Frame construction The Speedwell titanium frame was quickly followed by versions from German bike manufacturer Flema and the fabled Teledyne Titan from the US. The Teledyne frame was carefully designed to combat titanium’s known deficiency when compared to steel, and it featured slightly oversized tubes to add stiffness. Its titanium fork and slender rear stays ensured that the Teledyne provided a “comfortable” ride, but it suffered from random breakages just as the US bike boom of the day came to an end. Regarded as soft, expensive, and fragile, titanium bikes faded from the public imagination until the mid-1980s when the metal’s reputation was rescued by US firms Merlin Metalworks and Litespeed.

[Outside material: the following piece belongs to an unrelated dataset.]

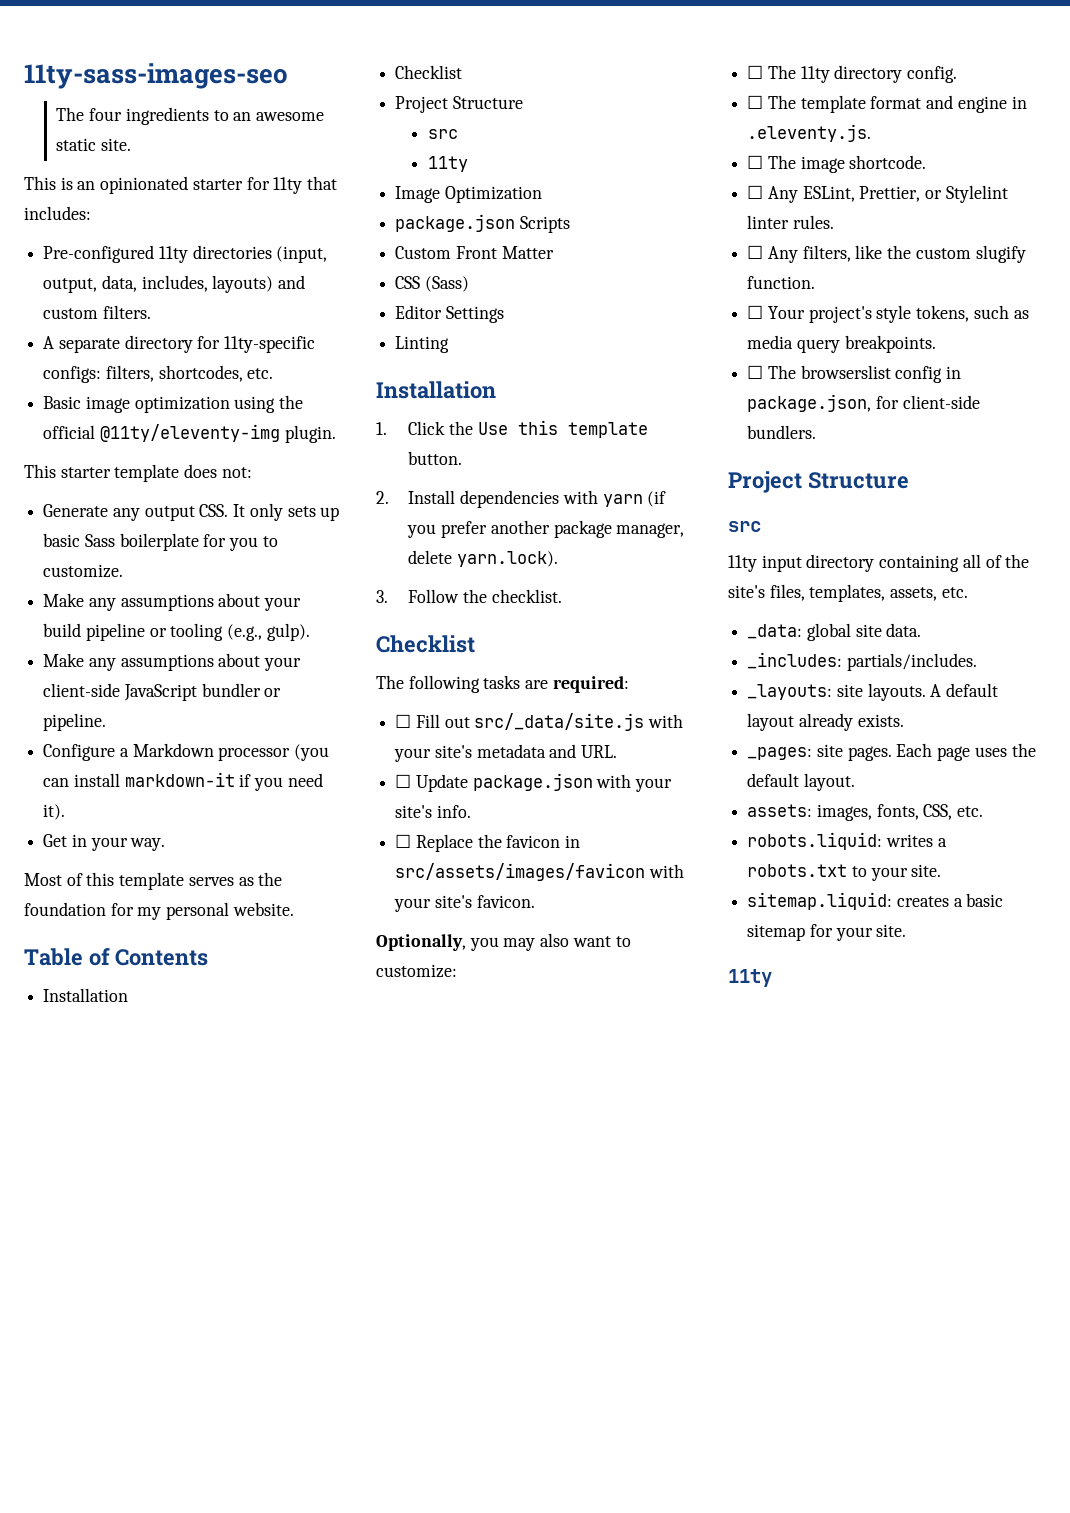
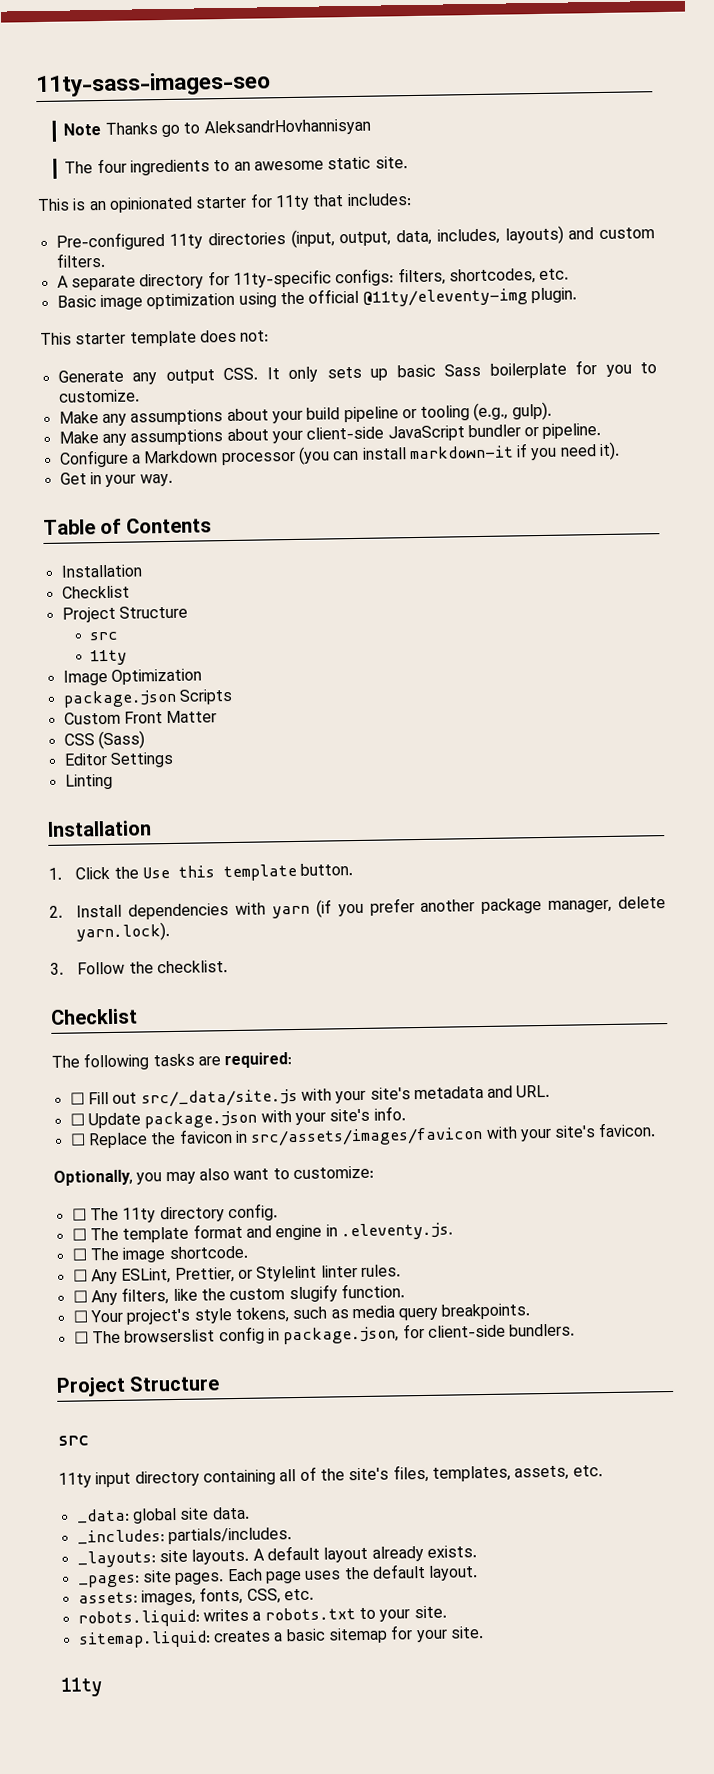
+ Note Thanks go to AleksandrHovhannisyan
- Most of this template serves as the foundation for my personal website.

The first to manufacture road bike frames using butted titanium tubes, Merlin also built the first using the important 3Al–2.5V titanium alloy, which forms the bulk of production today. Raced by American road cyclist Greg LeMond and his Z Team in the 1991 Tour de France, the Merlin Extra Light realized the material’s potential. By this time Litespeed had built enough of a reputation for titanium fabrication and welding that Italian frame building maestro Irio Tommasini sent a craftsman to the factory to find out how it was done. Titanium’s glory years followed as teams such as the French GAN rode titanium road and time trial bikes on the European professional race scene, and titanium gurus such as Scot Nicol of the US Ibis created an aura of exclusivity around high-cost frames. The peak hit in 1998, when Swiss cyclist Alex Zuelle raced a Litespeed Vortex in the Tour de France and US contender Lance Armstrong rode the same firm’s Blade in that year’s world time trial championship. 22

THE BIKE DECONSTRUCTED

Pricing Within a few years, titanium stopped being the pro racer’s choice on performance grounds and prices slumped as low-cost frames from Eastern Europe and China arrived. Its special qualities remain, however, and a number of smaller companies have steadily rebuilt its reputation. The high cost of titanium until the end of the 1990s ensured that titanium frames remained for the well-heeled while the aura of the US brands deterred small-scale producers from entering the market. With the drop in the cost of raw materials and rising demand, firms such as Enigma, UK, and Van Nicholas, Netherlands, have since broadened titanium’s appeal by building anything from touring bikes to full-on racing machines. Enigma’s entry into bespoke manufacture has put the titanium frame buyer in the same position as one looking at steel; able to specify the small details that make a road bike more than simply a fine high-performance machine.